Aun así, Trump también lanzó una advertencia explícita a la nueva autoridad: “Si no hace lo correcto va a pagar un precio muy alto”, llegando a sugerir que ese coste podría ser “más alto que Maduro”.

La frase, por su contundencia, ha tenido eco inmediato y vuelve a colocar a Venezuela en una posición de máxima exposición ante decisiones externas.

La crisis no se ha quedado en Venezuela.
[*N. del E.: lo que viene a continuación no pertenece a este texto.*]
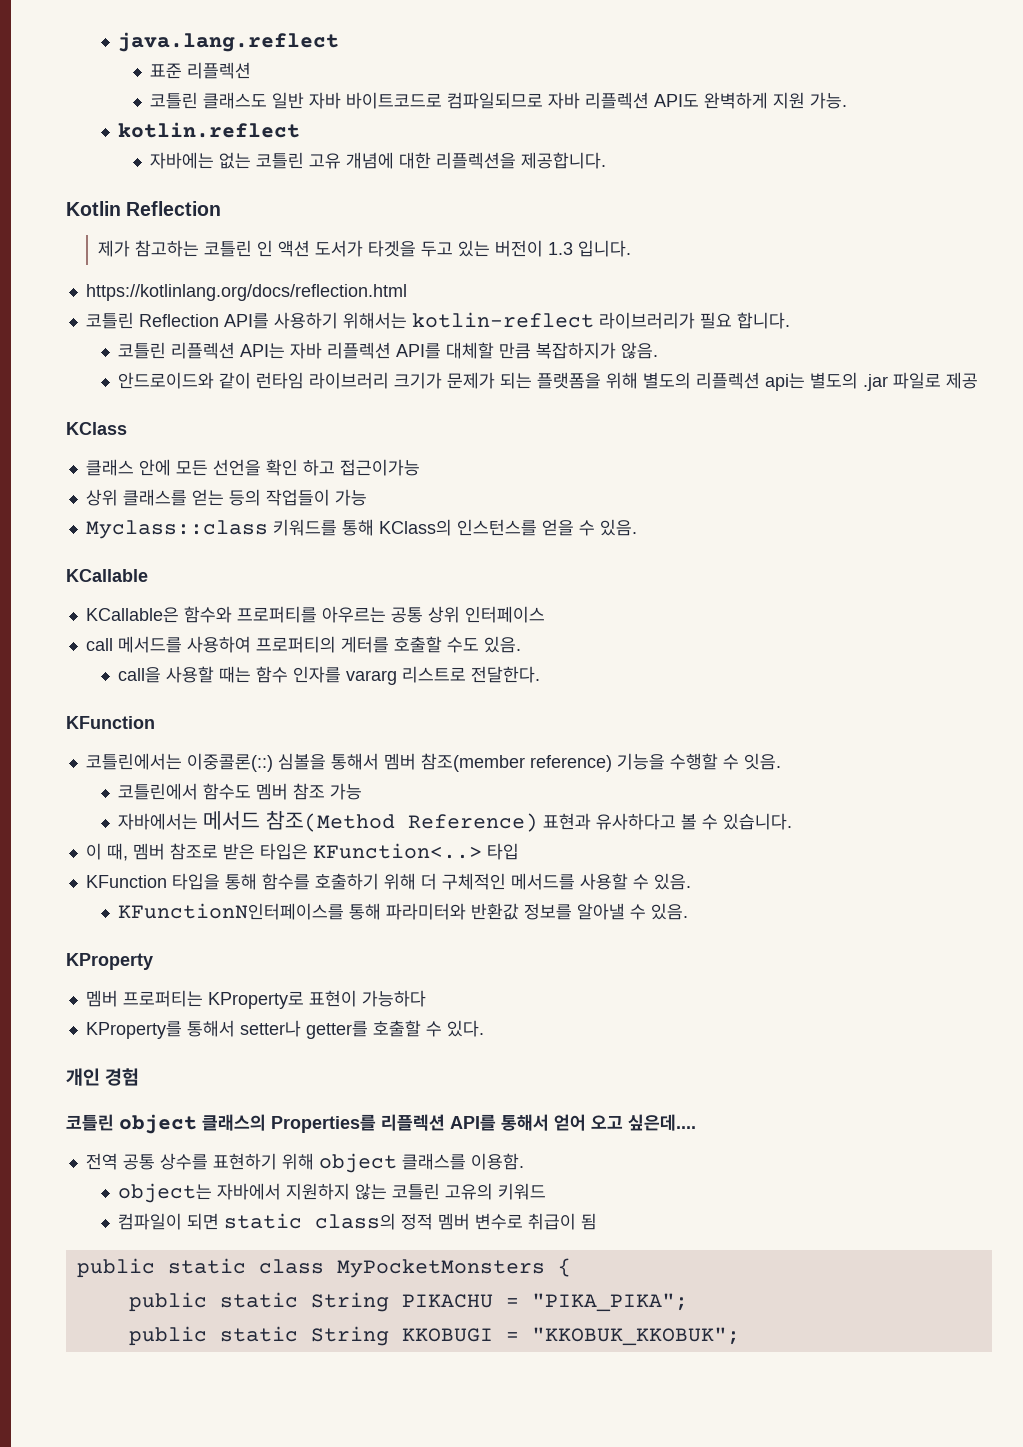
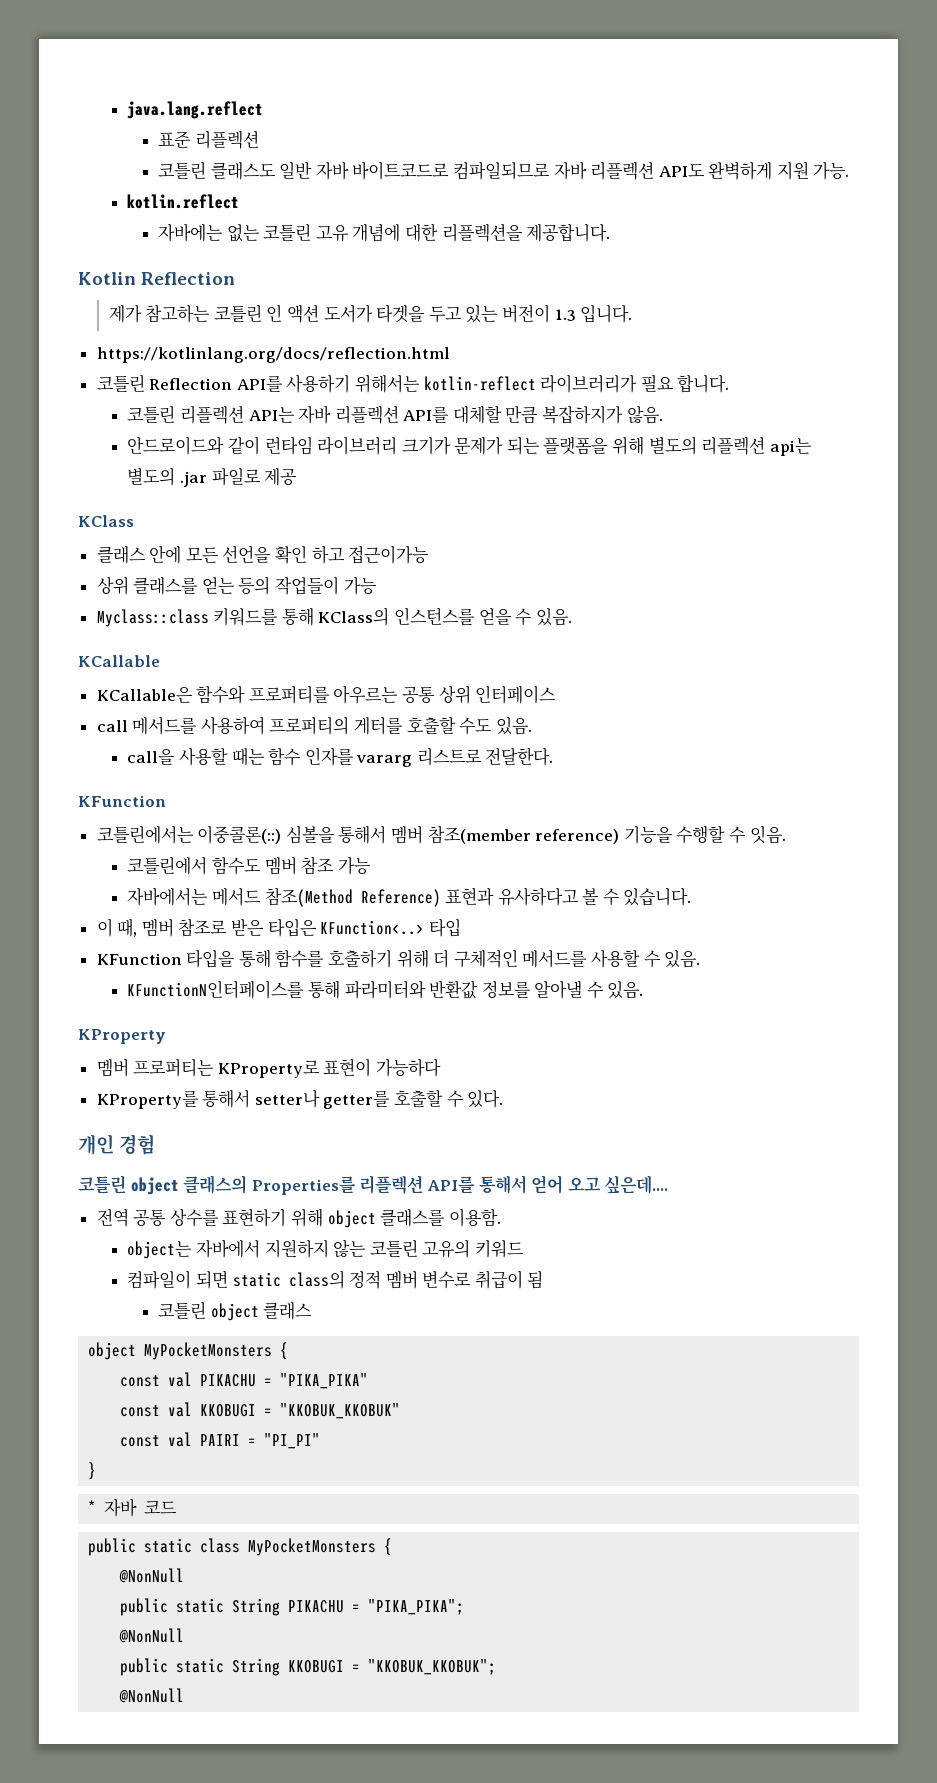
(598, 1221) none -> [157,1302,313,1321] [88,1342,289,1360] [120,1372,369,1389] [120,1402,401,1419] [120,1432,321,1449] [88,1462,97,1480] [88,1498,178,1517] // 코틀린 object 클래스 // object MyPocketMonsters { // const val PIKACHU = "PIKA_PIKA" // const val KKOBUGI = "KKOBUK_KKOBUK" // const val PAIRI = "PI_PI" // } // * 자바 코드
(571, 1267) none -> [119,1568,185,1583] // @NonNull
(688, 1302) none -> [119,1628,185,1643] // @NonNull
(740, 1336) none -> [119,1688,185,1703] // @NonNull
Trump extendió sus amenazas hacia Colombia, sugiriendo la posibilidad de una “misión” similar a la que, según estas informaciones, culminó con la captura de Nicolás Maduro. “Colombia también está muy enferma”, dijo, en una acusación dirigida al presidente Gustavo Petro, a quien responsabilizó de la producción y tráfico de cocaína hacia Estados Unidos. 

El comentario, recogido por agencias y medios internacionales, eleva la inquietud en la región por el riesgo de contagio del conflicto más allá de Venezuela.

Trump amenaza a México y Colombia con hacer lo mismo que en Venezuela

Respecto a México, Trump recordó su oferta de enviar tropas para combatir el narcotráfico, aunque admitió que la presidenta

Claudio Sheinbaum rechazó la propuesta, apelando a la soberanía del país. Y sobre Cuba, Trump sostuvo que el Gobierno de Miguel Díaz-Canel “está a punto de caer” por su dependencia del petróleo venezolano y por la falta de ingresos.

De nuevo, Venezuela aparece como pieza central de un tablero donde energía, seguridad y presión política se mezclan sin disimulo.

En las últimas horas, además, se ha conocido un dato especialmente sensible: Cuba informó de la muerte de 32 de sus ciudadanos identificados por distintos medios como miembros de fuerzas y servicios vinculados al Estado durante la operación estadounidense en Venezuela.

El anuncio ha elevado aún más la tensión y añade una dimensión humana y diplomática a una crisis ya inflamable.

Varios medios internacionales han recogido que La Habana declaró días de luto y que los fallecidos se encontraban en el país a solicitud de autoridades venezolanas, sin que se hayan detallado plenamente las circunstancias.